After processing and analyzing a 2 week back test of the follower script (still working on the back test automation, this one was painfully manual) and have reached a conclusion that the follower with the highest Markov probability is still the best pick, but the consistency is all over the place. Saw a few 2 of 3 in position on the pick 3, and twice a 3 of 5 in position with the pick 5, but no straight hits (even in paper play yet.)
So that leaves me with 2 good (but not great) sources for picks...
1. The mode of the followers.
2. The mode of the followers of the followers.
Though in 14 draws of each game, the 2nd option was the most frequent, option 1 still had a fair share of positional hits... seems like I should launch the betting strategy with a little competition between the 2 options.
It is good news because the mode is definitive, no further analysis required. But, like I thought starting out, it is coincidental at best, but it DOES represent my BEST guess.
I did convert the script into one big function that can be called on any of my history files, but I am still stuck on how to iterate over the draw history to do a proper back test, though I am considering splitting the history file into an 80%/20% training/testing configuration. 80/20 is used in machine learning, so it might be a viable option.
At least I can get started playing! Been awhile at the drawing board.
So what exactly did I make?
It is a program that generates a list of the followers of the last draw in each position, and using iteration, can work without modification on any game, from the pick 2 through the jackpot games. By a carefully crafted recursive algorithm, I can also repeat the process on the follower list to get the most frequent follower of the last follower. Further recursion eliminates too many winning numbers. After statistical analysis, it was determined that the most frequent number in the generated list is the number that also has the highest Markov probability, though this does not guarantee that all positions will be drawn to match that probability as all 10 digits have non zero probabilities. So, in summary it is an elaborate pick generator that is tilted stronger to forecasting than prediction, but is still just a best guess.
What did I learn along the way?
How to convert csv history files into pandas data frames, and how to handle those data frames when the columns are of unequal lengths (the last pass).

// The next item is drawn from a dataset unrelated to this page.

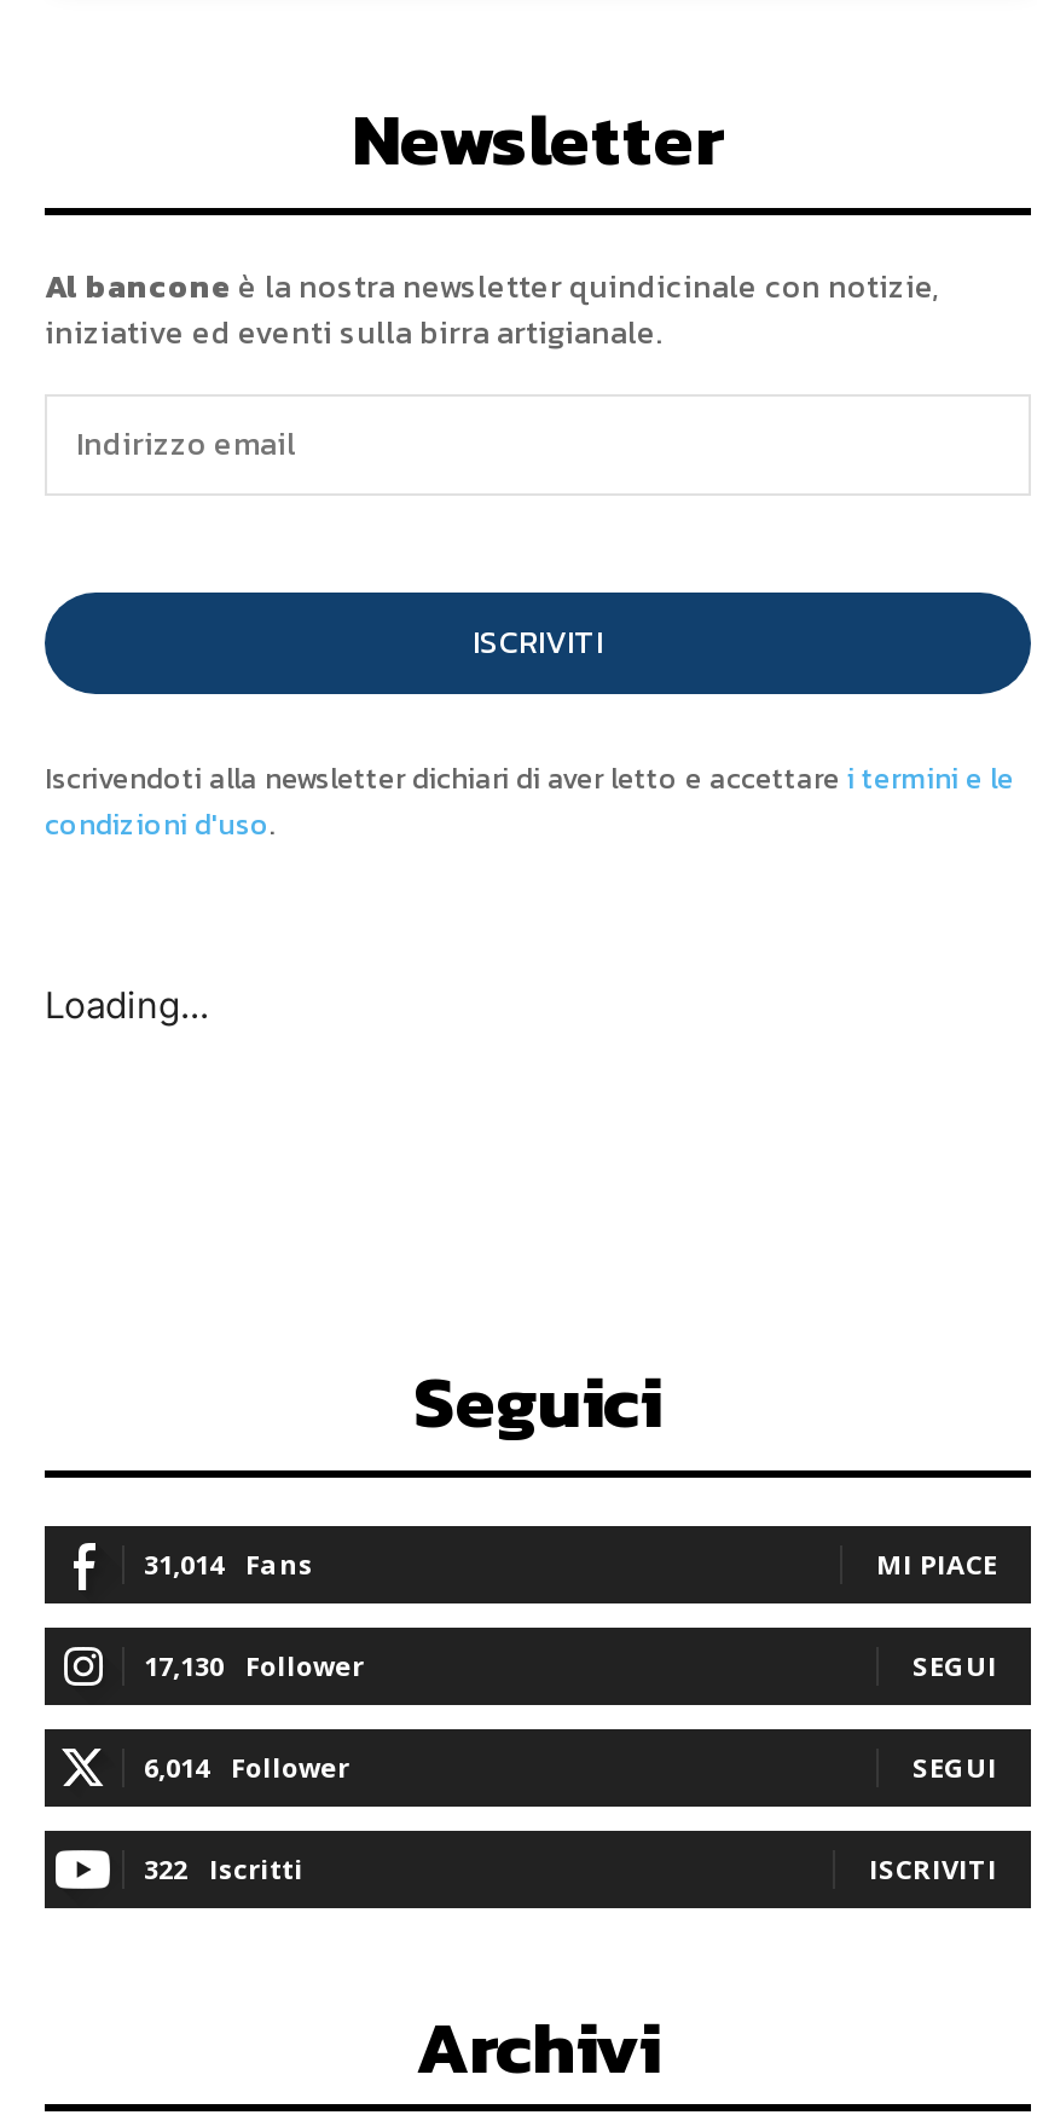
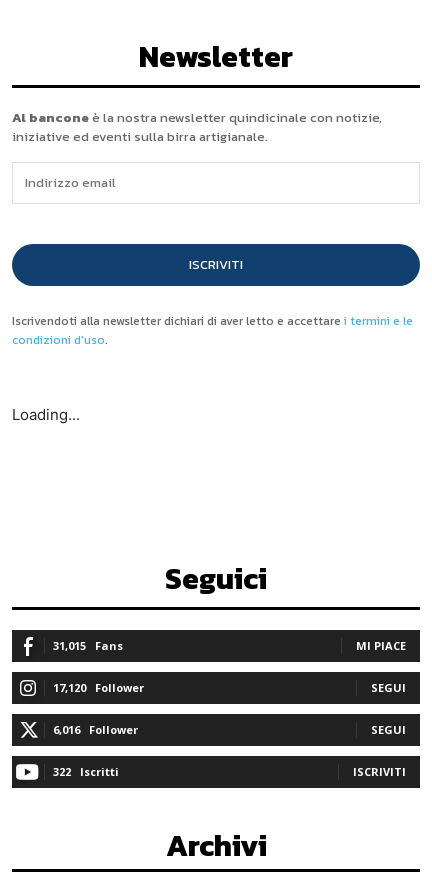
[144,1545,313,1581] 31,014 Fans -> [53,638,123,653] 31,015 Fans
[144,1647,364,1683] 17,130 Follower -> [53,680,144,695] 17,120 Follower
[144,1748,349,1785] 6,014 Follower -> [53,722,138,737] 6,016 Follower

How to work with NaN values and make sure they don't mess up calculations. The highlight was use of the lastValidIndex() function to make the last pass work correctly.
How to calculate and display statistics, both from the Python statistics library and those built into Pandas.
How to nest functions that are compact and atomic inside larger functions that allow for re use of code with data files of varying row and column counts.
How not to give up when the coding seemed like it was never going to work, and how to validate that the results were what was intended.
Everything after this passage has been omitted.